> **GOAL OF THE EXERCISE**
Every line of the data must be set down exactly as shown.
# # # # #
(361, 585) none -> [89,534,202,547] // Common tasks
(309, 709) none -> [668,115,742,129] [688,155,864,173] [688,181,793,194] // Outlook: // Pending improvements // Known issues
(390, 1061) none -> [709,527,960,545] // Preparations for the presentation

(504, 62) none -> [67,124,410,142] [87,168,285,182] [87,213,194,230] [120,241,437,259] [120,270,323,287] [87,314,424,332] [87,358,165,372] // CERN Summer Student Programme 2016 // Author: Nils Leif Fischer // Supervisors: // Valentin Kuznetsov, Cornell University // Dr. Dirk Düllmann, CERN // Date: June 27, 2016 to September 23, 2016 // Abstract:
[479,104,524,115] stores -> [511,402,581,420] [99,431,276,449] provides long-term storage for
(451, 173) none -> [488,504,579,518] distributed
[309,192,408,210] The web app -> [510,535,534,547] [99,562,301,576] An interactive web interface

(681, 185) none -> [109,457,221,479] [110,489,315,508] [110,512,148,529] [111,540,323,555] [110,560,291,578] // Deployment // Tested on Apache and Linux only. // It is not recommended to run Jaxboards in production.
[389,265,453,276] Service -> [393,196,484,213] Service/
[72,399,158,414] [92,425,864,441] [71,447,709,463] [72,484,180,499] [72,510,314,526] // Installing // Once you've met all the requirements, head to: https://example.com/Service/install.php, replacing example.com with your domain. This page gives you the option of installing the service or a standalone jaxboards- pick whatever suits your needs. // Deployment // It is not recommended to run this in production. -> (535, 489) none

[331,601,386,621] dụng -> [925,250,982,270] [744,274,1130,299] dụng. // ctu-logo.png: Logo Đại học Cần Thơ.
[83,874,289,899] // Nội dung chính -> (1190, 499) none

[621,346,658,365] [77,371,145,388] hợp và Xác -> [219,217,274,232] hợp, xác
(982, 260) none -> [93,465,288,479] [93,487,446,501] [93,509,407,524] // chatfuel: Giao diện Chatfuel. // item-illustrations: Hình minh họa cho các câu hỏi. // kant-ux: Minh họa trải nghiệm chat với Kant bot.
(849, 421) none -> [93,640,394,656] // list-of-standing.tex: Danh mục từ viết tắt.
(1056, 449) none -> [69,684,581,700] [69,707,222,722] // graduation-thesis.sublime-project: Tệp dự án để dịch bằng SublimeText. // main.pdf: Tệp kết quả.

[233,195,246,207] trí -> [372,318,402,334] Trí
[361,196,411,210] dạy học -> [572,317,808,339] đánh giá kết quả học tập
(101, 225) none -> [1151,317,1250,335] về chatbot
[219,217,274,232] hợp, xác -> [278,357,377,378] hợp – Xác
# # # # #
> **SOLUTION TO THE PROBLEM**
(361, 585) none -> [89,534,202,547] // Common tasks
(309, 709) none -> [668,115,742,129] [688,155,864,173] [688,181,793,194] // Outlook: // Pending improvements // Known issues
(390, 1061) none -> [709,527,960,545] // Preparations for the presentation

(504, 62) none -> [67,124,410,142] [87,168,285,182] [87,213,194,230] [120,241,437,259] [120,270,323,287] [87,314,424,332] [87,358,165,372] // CERN Summer Student Programme 2016 // Author: Nils Leif Fischer // Supervisors: // Valentin Kuznetsov, Cornell University // Dr. Dirk Düllmann, CERN // Date: June 27, 2016 to September 23, 2016 // Abstract:
[479,104,524,115] stores -> [511,402,581,420] [99,431,276,449] provides long-term storage for
(451, 173) none -> [488,504,579,518] distributed
[309,192,408,210] The web app -> [510,535,534,547] [99,562,301,576] An interactive web interface

(681, 185) none -> [109,457,221,479] [110,489,315,508] [110,512,148,529] [111,540,323,555] [110,560,291,578] // Deployment // Tested on Apache and Linux only. // It is not recommended to run Jaxboards in production.
[389,265,453,276] Service -> [393,196,484,213] Service/
[72,399,158,414] [92,425,864,441] [71,447,709,463] [72,484,180,499] [72,510,314,526] // Installing // Once you've met all the requirements, head to: https://example.com/Service/install.php, replacing example.com with your domain. This page gives you the option of installing the service or a standalone jaxboards- pick whatever suits your needs. // Deployment // It is not recommended to run this in production. -> (535, 489) none

[331,601,386,621] dụng -> [925,250,982,270] [744,274,1130,299] dụng. // ctu-logo.png: Logo Đại học Cần Thơ.
[83,874,289,899] // Nội dung chính -> (1190, 499) none

[621,346,658,365] [77,371,145,388] hợp và Xác -> [219,217,274,232] hợp, xác
(982, 260) none -> [93,465,288,479] [93,487,446,501] [93,509,407,524] // chatfuel: Giao diện Chatfuel. // item-illustrations: Hình minh họa cho các câu hỏi. // kant-ux: Minh họa trải nghiệm chat với Kant bot.
(849, 421) none -> [93,640,394,656] // list-of-standing.tex: Danh mục từ viết tắt.
(1056, 449) none -> [69,684,581,700] [69,707,222,722] // graduation-thesis.sublime-project: Tệp dự án để dịch bằng SublimeText. // main.pdf: Tệp kết quả.

[233,195,246,207] trí -> [372,318,402,334] Trí
[361,196,411,210] dạy học -> [572,317,808,339] đánh giá kết quả học tập
(101, 225) none -> [1151,317,1250,335] về chatbot
[219,217,274,232] hợp, xác -> [278,357,377,378] hợp – Xác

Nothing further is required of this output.